* [WHAT YOU WILL DO] Skip the images; return every entry exactly.

* [Dataset entries]
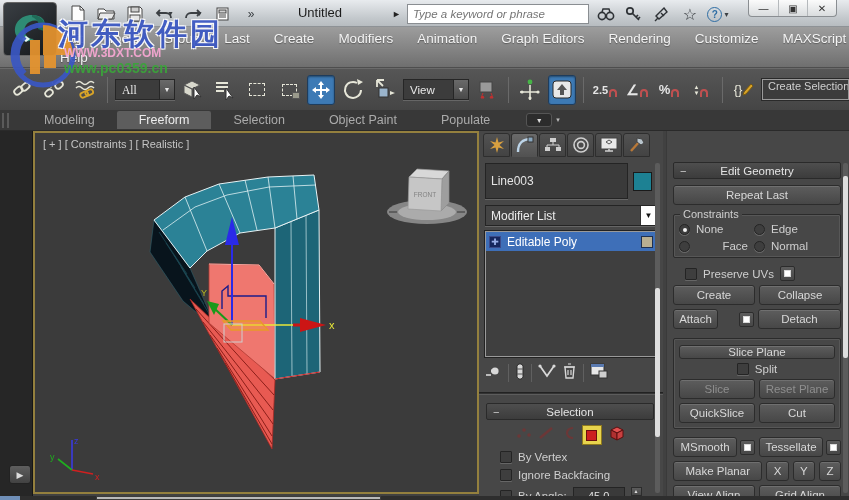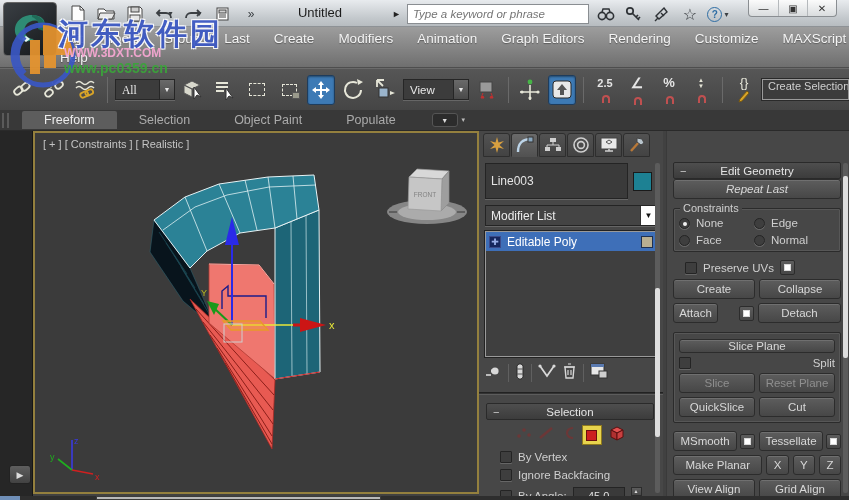"2.5" .tbtn { flex-direction: column -> none }
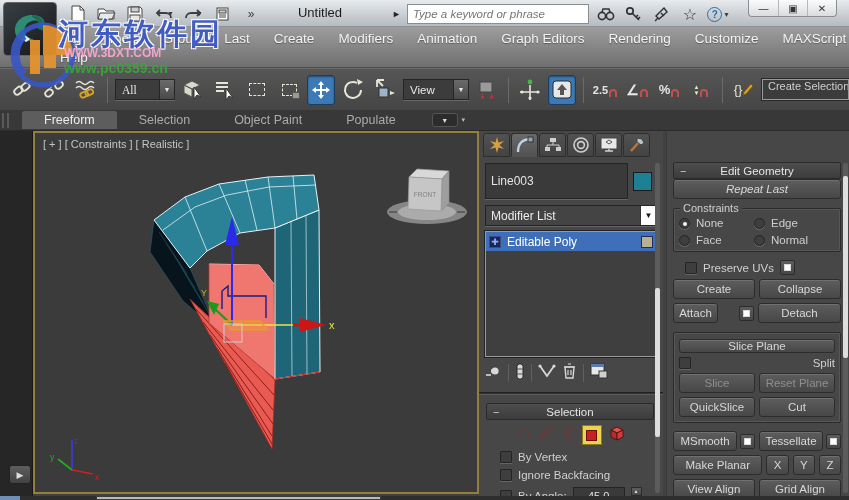"Modeling" span.rtab { html: none -> <span>Modeling</span> }
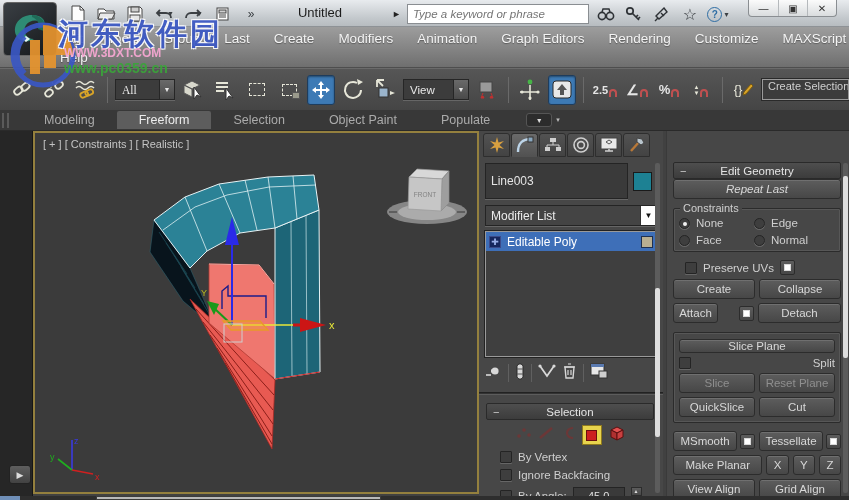"Repeat Last" div.btn3d { font-style: italic -> none; margin-top: none -> 6px }
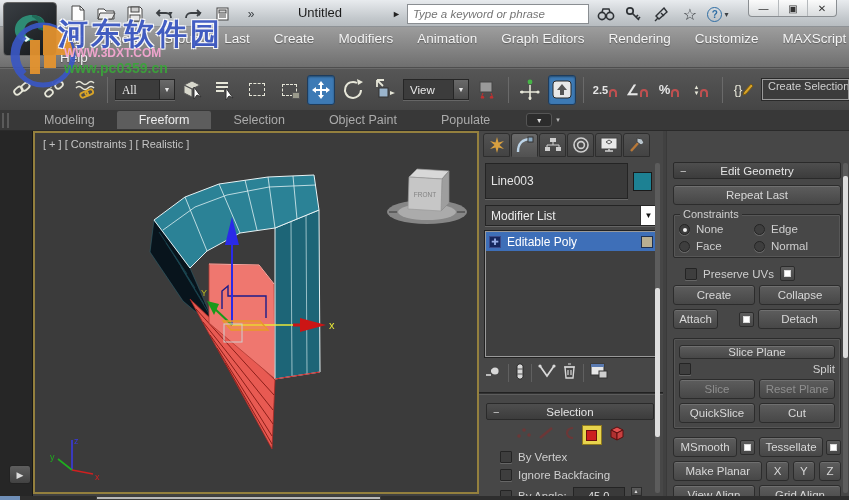"Face" div.row { text-align: none -> right }
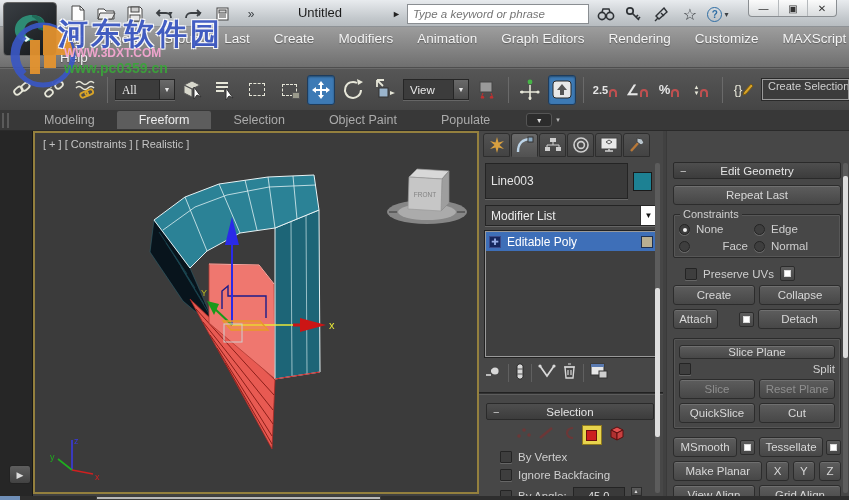"Split" div.row { justify-content: space-between -> center }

* [EXERCISE ANSWER]
"2.5" .tbtn { flex-direction: column -> none }
"Modeling" span.rtab { html: none -> <span>Modeling</span> }
"Repeat Last" div.btn3d { font-style: italic -> none; margin-top: none -> 6px }
"Face" div.row { text-align: none -> right }
"Split" div.row { justify-content: space-between -> center }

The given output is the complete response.